The rate constant of a reaction is $2 \times 10^{-3} \ min^{-1}$ at $300 \ K$. By increasing the temperature by $10 \ K$,its value becomes double. Calculate the energy of activation $(E_a)$ and the rate constant at $320 \ K$.
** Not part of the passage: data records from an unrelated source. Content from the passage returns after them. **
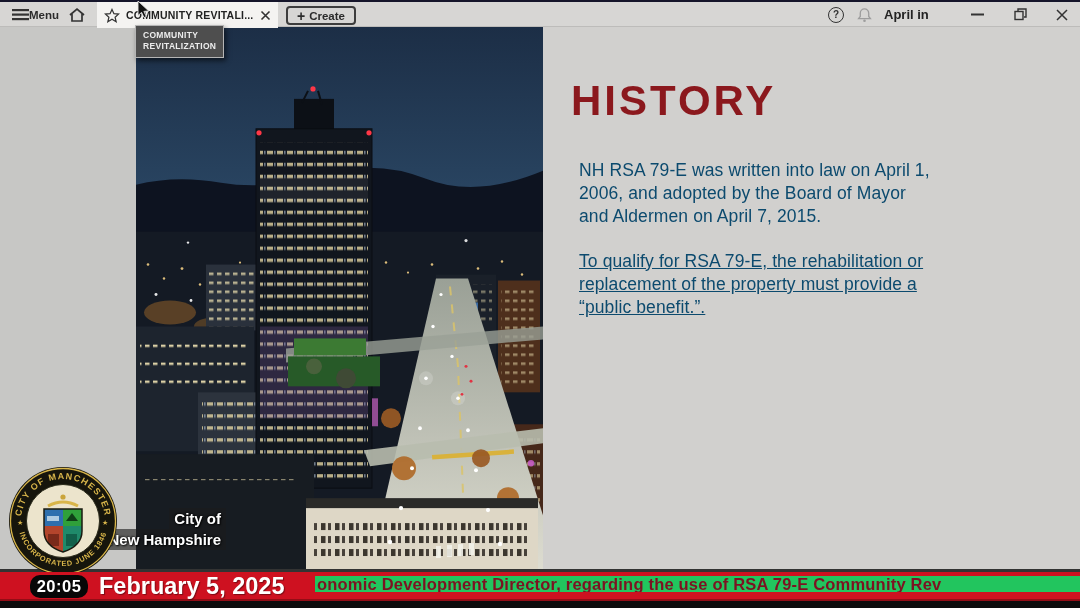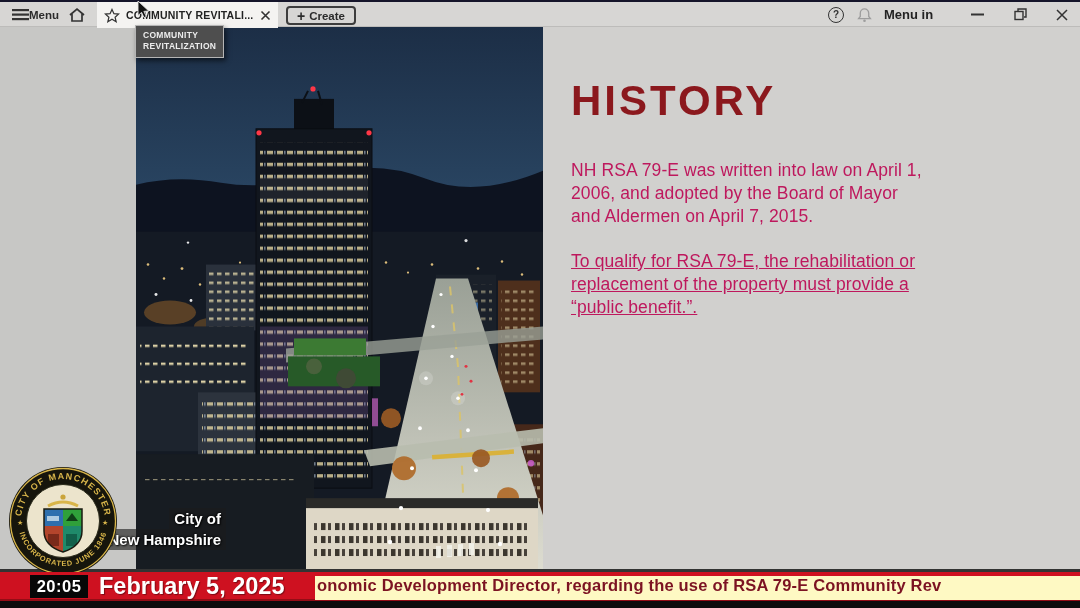"Menu in" span { text: Menu -> April }
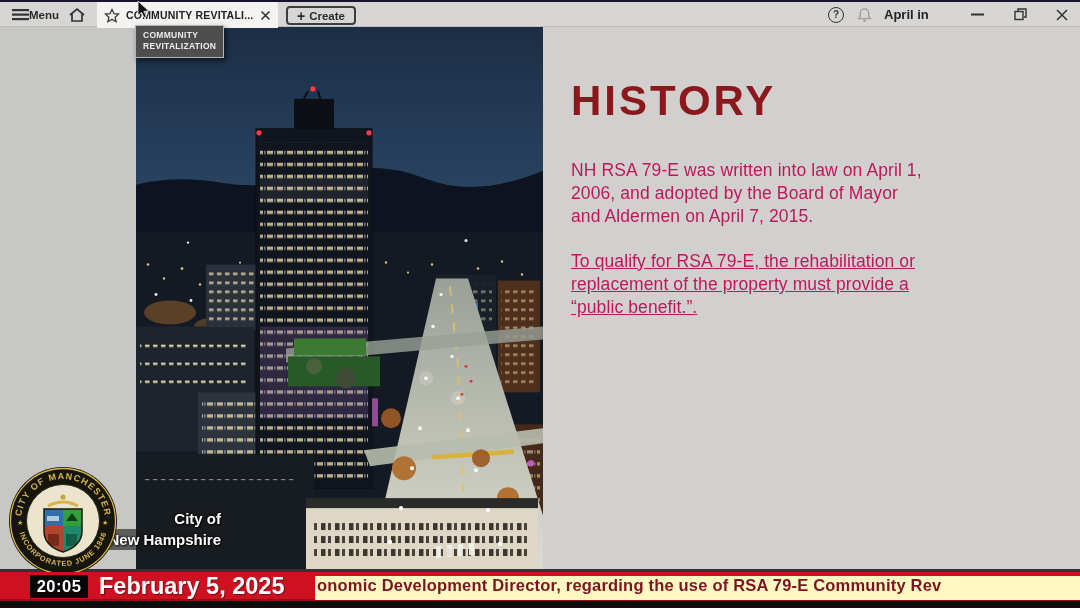"NH RSA 79-E was written" .slide-par { color: #be185d -> #0c4a6e; margin-left: none -> 8px }
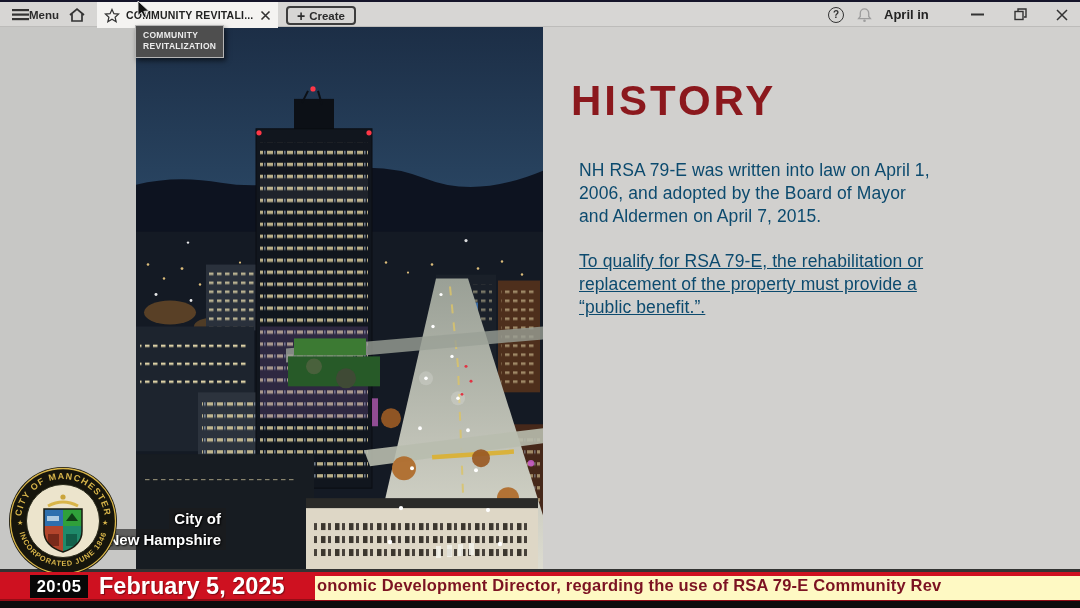"20:05" .timebox { border-radius: 0 -> 10px }
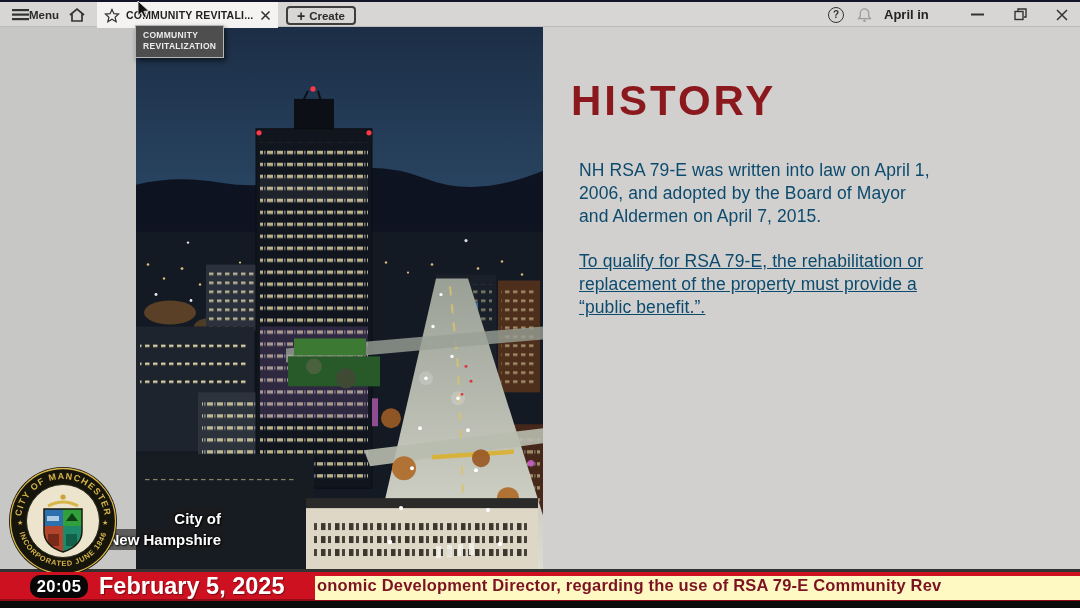"onomic Development Director, regarding" .tickerbox { align-items: flex-start -> center; background: #fef9c3 -> #22c55e; height: 24px -> 16px }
(N/A) Given: $k_1 = 2 \times 10^{-3} \ min^{-1}$ at $T_1 = 300 \ K$,$k_2 = 4 \times 10^{-3} \ min^{-1}$ at $T_2 = 310 \ K$.
Using the Arrhenius equation: $\log(k_2/k_1) = \frac{E_a}{2.303R} \times \frac{T_2 - T_1}{T_1 T_2}$.
$\log(2) = \frac{E_a}{2.303 \times 1.987} \times \frac{10}{300 \times 310}$.
$0.3010 = \frac{E_a}{4.575} \times \frac{10}{93000}$.
$E_a = \frac{0.3010 \times 4.575 \times 93000}{10} \approx 12808 \ cal \ mol^{-1}$.
For $T_3 = 320 \ K$: $\log(k_3/k_1) = \frac{E_a}{2.303R} \times \frac{T_3 - T_1}{T_1 T_3}$.
$\log(k_3/2 \times 10^{-3}) = \frac{12808}{2.303 \times 1.987} \times \frac{20}{300 \times 320}$.
$\log(k_3/2 \times 10^{-3}) = 2801.6 \times 0.0002083 = 0.5836$.
$k_3/2 \times 10^{-3} = 10^{0.5836} = 3.833$.
$k_3 = 3.833 \times 2 \times 10^{-3} = 7.666 \times 10^{-3} \ min^{-1}$.